## EXERCISE DIRECTIONS
Only lines with the string "carry" matter here; gather them from the material below.

## DATA PROVIDED
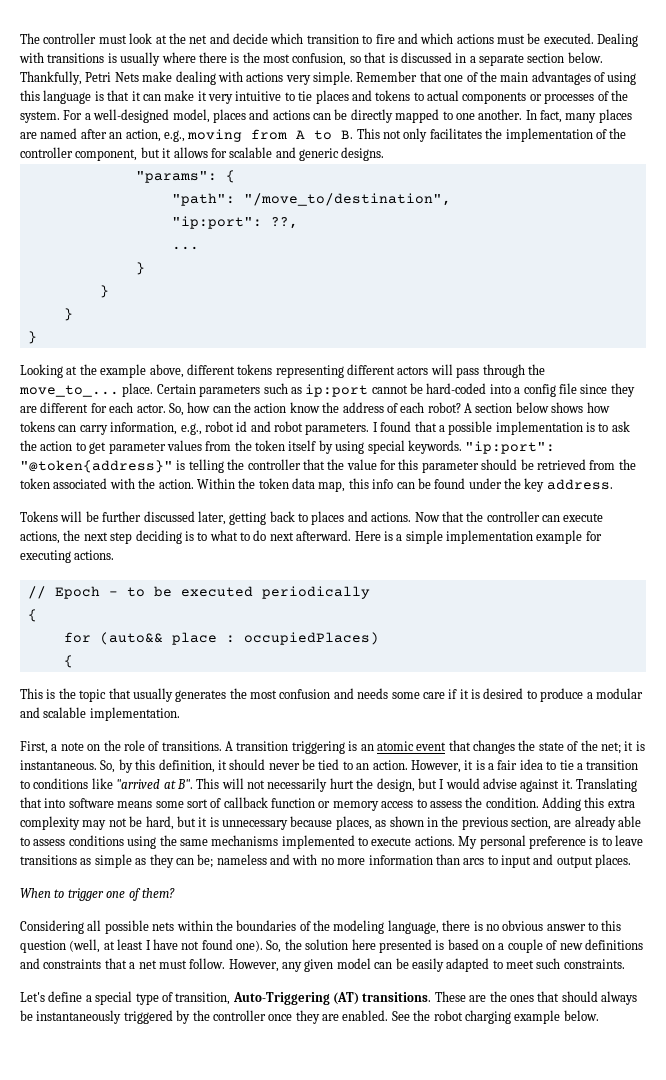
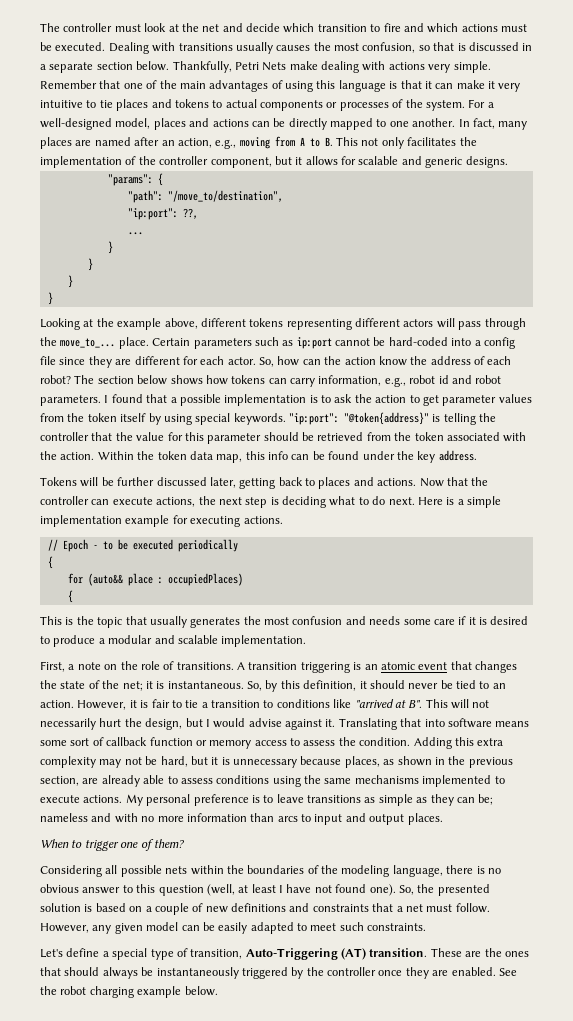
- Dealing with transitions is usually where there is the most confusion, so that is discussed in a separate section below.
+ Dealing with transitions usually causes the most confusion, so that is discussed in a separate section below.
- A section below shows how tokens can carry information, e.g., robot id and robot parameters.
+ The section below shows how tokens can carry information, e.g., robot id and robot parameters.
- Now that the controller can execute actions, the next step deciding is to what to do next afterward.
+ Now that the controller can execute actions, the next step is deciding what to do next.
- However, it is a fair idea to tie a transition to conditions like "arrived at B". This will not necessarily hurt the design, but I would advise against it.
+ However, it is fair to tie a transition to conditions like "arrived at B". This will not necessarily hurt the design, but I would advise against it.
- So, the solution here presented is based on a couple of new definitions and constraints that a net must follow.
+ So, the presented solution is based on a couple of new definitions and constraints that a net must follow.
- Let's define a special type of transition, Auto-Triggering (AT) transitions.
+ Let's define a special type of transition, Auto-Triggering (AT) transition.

## OUTPUT FOR THIS EXERCISE
- A section below shows how tokens can carry information, e.g., robot id and robot parameters.
+ The section below shows how tokens can carry information, e.g., robot id and robot parameters.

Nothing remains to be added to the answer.